Former world No. 1 Lindsay Davenport, 5-time Paralympic champion Chantal Vandierendonck, legendary tennis coach Nick Bollettieri, tennis industry leader Jane Brown Grimes, and British tennis historian John Barrett were all presented the highest honor in tennis today - enshrinement in the International Tennis Hall of Fame. With thousands of cheering fans in the stands and perfectly pleasant summer weather, the Class of 2014 was celebrated in a grand ceremony on Center Court at Bill Talbert Stadium Court at the International Tennis Hall of Fame & Museum in Newport, R.I.
In addition to the new class of enshrinees, more than 15 Hall of Famers and many other great tennis personalities joined in the celebration.
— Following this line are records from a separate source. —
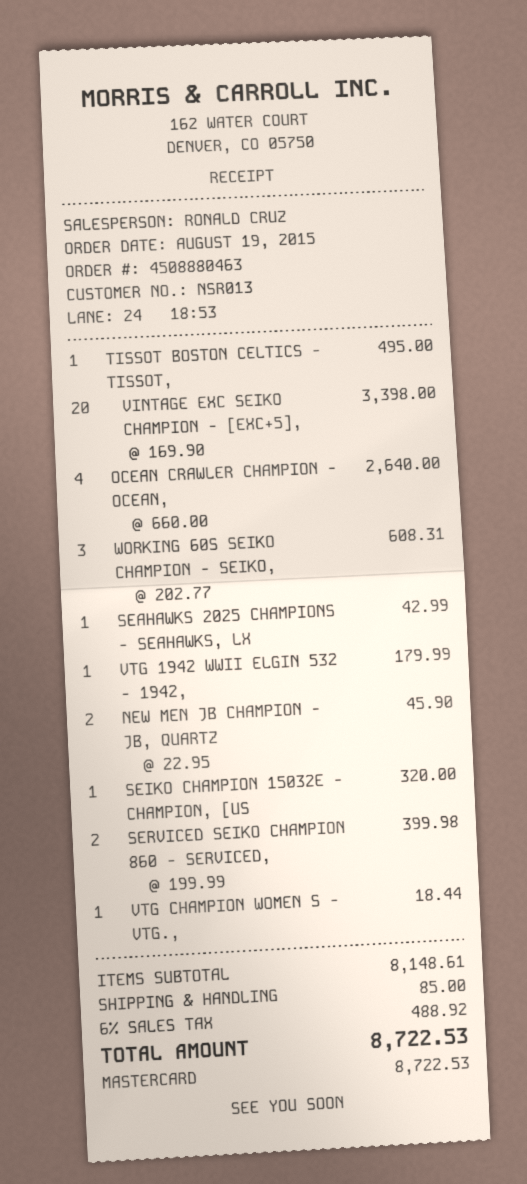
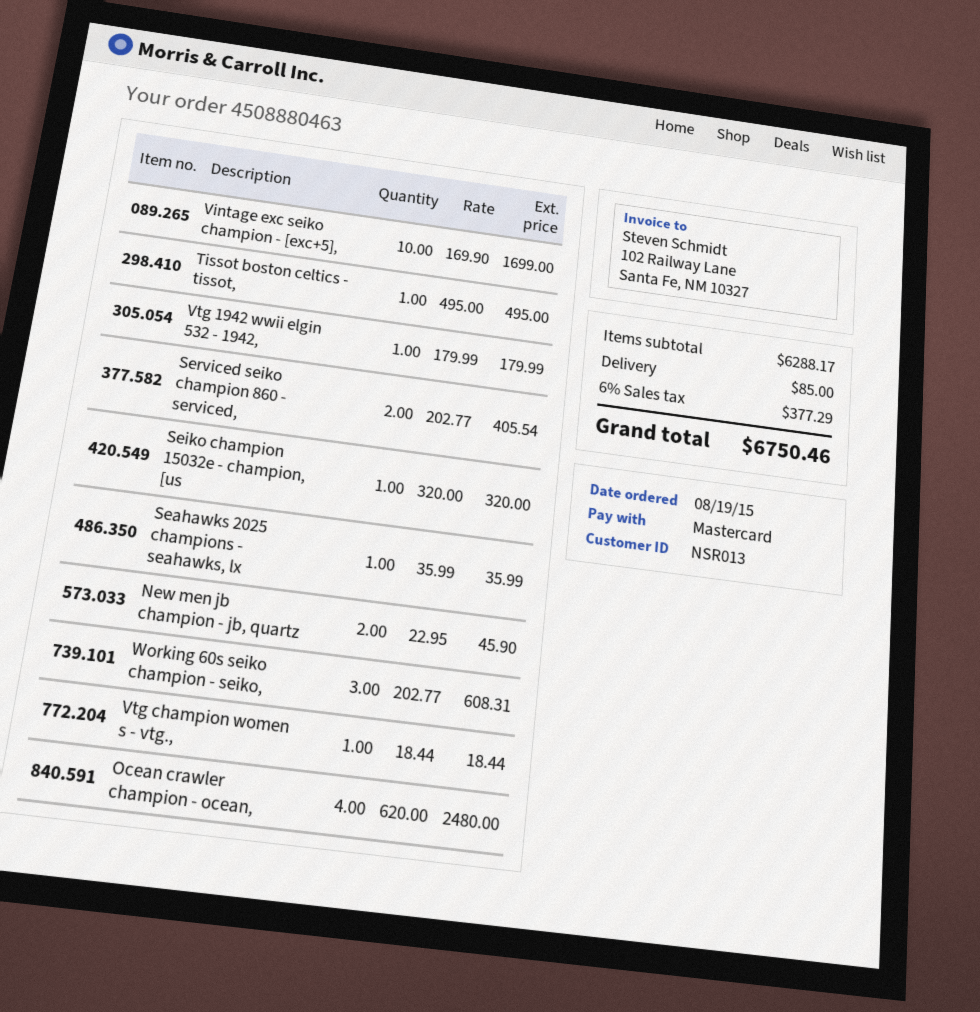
VINTAGE EXC SEIKO CHAMPION - [EXC+5],: 20 x 169.90 = 3398.00 -> 10 x 169.90 = 1699.00
OCEAN CRAWLER CHAMPION - OCEAN,: 4 x 660.00 = 2640.00 -> 4 x 620.00 = 2480.00
SEAHAWKS 2025 CHAMPIONS - SEAHAWKS, LX: 1 x 42.99 = 42.99 -> 1 x 35.99 = 35.99
SERVICED SEIKO CHAMPION 860 - SERVICED,: 2 x 199.99 = 399.98 -> 2 x 202.77 = 405.54
subtotal: 8148.61 -> 6288.17
tax: 6% = 488.92 -> 6% = 377.29
total: 8722.53 -> 6750.46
Chris Evert opened the ceremony with a speech to introduce Jane Brown Grimes.
Hall of Famer Brad Parks made a presentation speech as well, honoring Chantal Vandierendonck. Hall of Famer Angela Mortimer Barrett was also on the ceremony dais, looking on to see her husband John Barrett be enshrined. Lindsay Davenport was presented by her friend and Tennis Channel colleague Justin Gimelstob, Nick Bollettieri by broadcaster Mary Carillo, and John Barrett by fellow journalist and historian Steve Flink. Tracy Austin, Monica Seles, Gigi Fernandez, Pam Shriver, Vic Seixas, Rosie Casals, Peachy Kellmeyer, Bud Collins, Dick Savitt, Donald Dell, Charlie Pasarell, and Owen Davidson were also all in attendance.
Lindsay Davenport was enshrined in the Recent Player Category. Born and raised in California she is in great company with 12 other California tennis celebrities, such as Rosie Casals, Billie Jean King, Tracy Austin, Mary Browne, Dorothy Bundy Cheney, Maureen Connolly Brinker, Darlene Hard, Hazel Hotchkiss Wightman, Alice Marble, Elizabeth Ryan and Helen Wills Moody.
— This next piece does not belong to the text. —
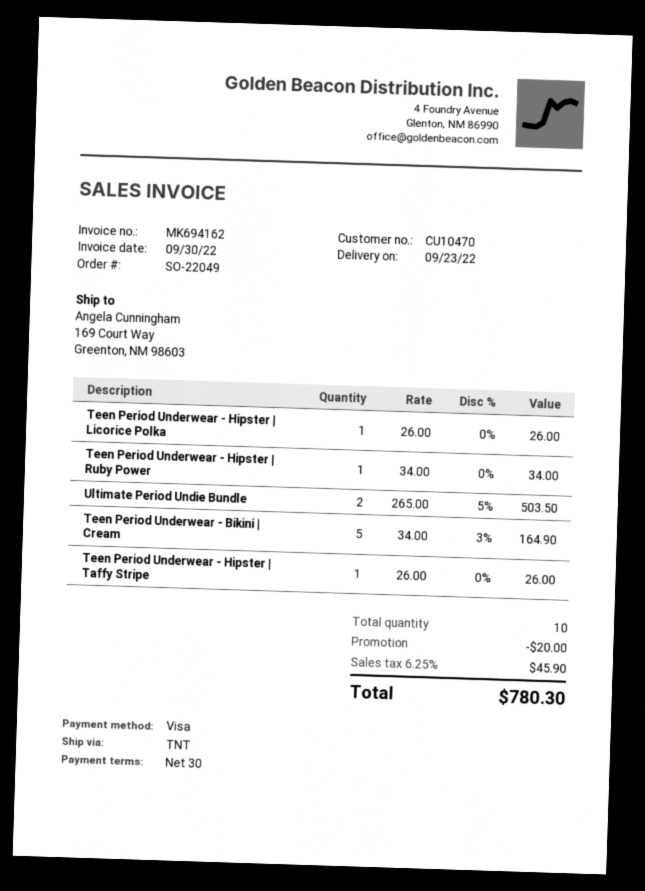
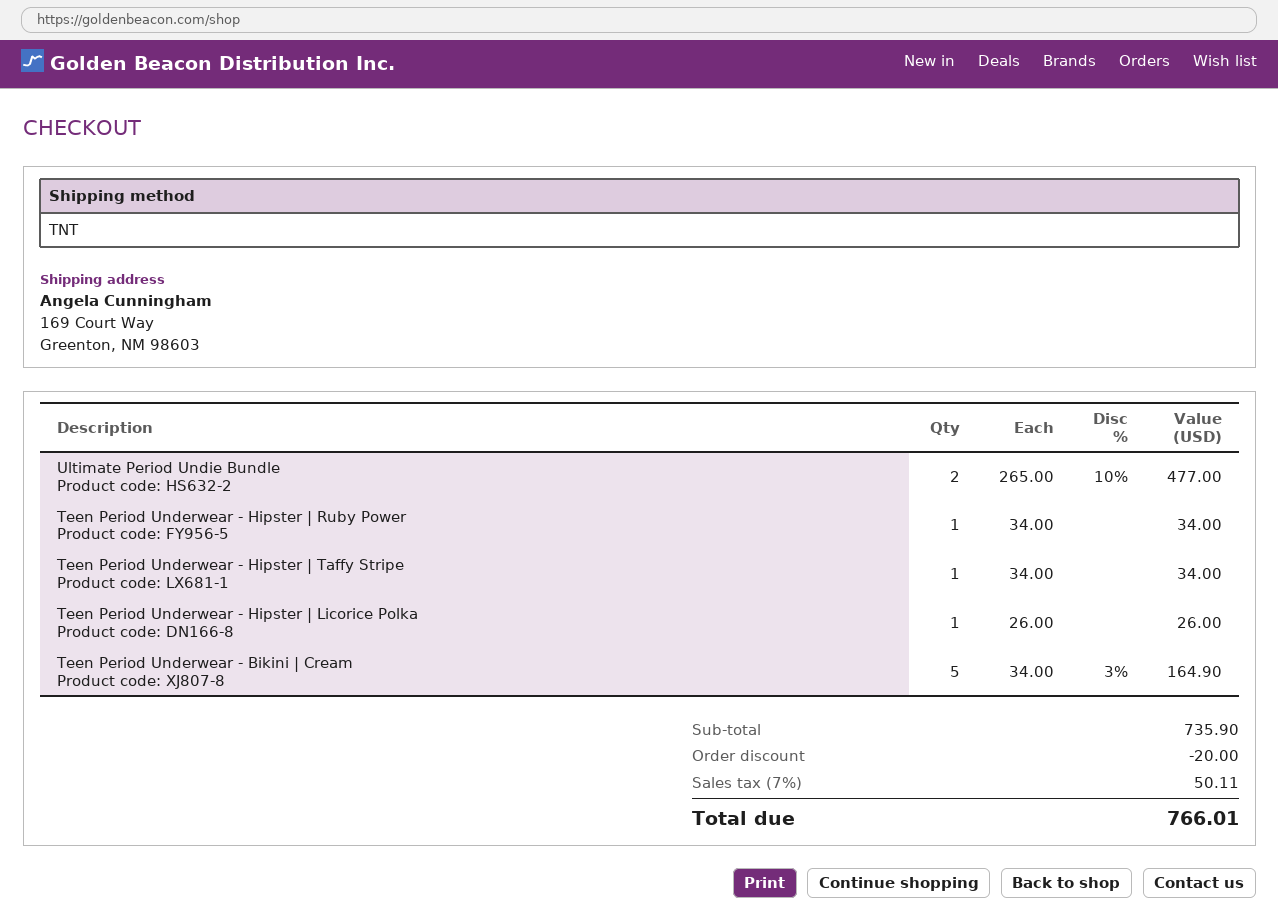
Ultimate Period Undie Bundle: 2 x 265.00 - 5% = 503.50 -> 2 x 265.00 - 10% = 477.00
Teen Period Underwear - Hipster | Taffy Stripe: 1 x 26.00 = 26.00 -> 1 x 34.00 = 34.00
tax: 6.25% = 45.90 -> 7% = 50.11
total: 780.30 -> 766.01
Six-time Grand Slam tournament champion Davenport held the world No. 1 ranking for 98 weeks. She was the year-end No. 1 four times, and is one of just six players to have held both the singles and doubles No. 1 ranking simultaneously. Davenport won three Grand Slam tournament singles titles, as well as three doubles titles. In all, she won an impressive 55 singles and 38 doubles titles, and she counts an Olympic Gold Medal from the 1996 Atlanta Games among her many accomplishments.
The ceremony closed with the enshrinement of former world No. 1 Lindsay Davenport, who was introduced by her childhood friend and now Tennis Channel colleague, Justin Gimelstob.
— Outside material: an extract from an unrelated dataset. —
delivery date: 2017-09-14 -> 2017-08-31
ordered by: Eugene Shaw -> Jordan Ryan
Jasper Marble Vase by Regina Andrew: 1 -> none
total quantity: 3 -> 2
"Our final inductee is someone I care very deeply about and respect very much. She personifies everything the International Tennis Hall of Fame is all about: excellence, class, professionalism, authentic performance and a deep respect for the game."
Davenport, ever the humble champion, took in the enthusiastic support of the fans, and then thanked the coaches, colleagues, and friends and family who supported her over the years.
"To be up here on this stage and to share it with all the greatness that is up here is overwhelming. I was five years old when I first hit a tennis ball and a racquet was put in my hand. I never wanted to learn another sport and I still don't. I loved playing this game. I never thought any of this would be possible. It always felt a little bit like an accident.This is an incredible honor for me, an amazing achievement. I will forever be humbled by this," said Davenport.
The International Tennis Hall of Fame Class of 2014 will be honored in a tribute exhibit in the museum at the Hall of Fame for the year ahead. The exhibition features dynmaic photography of all the enshrinees, and artifacts such as all three of Davenport's Grand Slam singles trophies, Bollettieri's sunglasses, a chair that Vandierendonck used for playing tennis, imagery of Brown Grimes working alongside the sport's greatest leades, several of Barrett's books, and the white tennis balls that were in play at the 1980 Wimbledon final between Borg and McEnroe - for which Barrett did on-air commentary.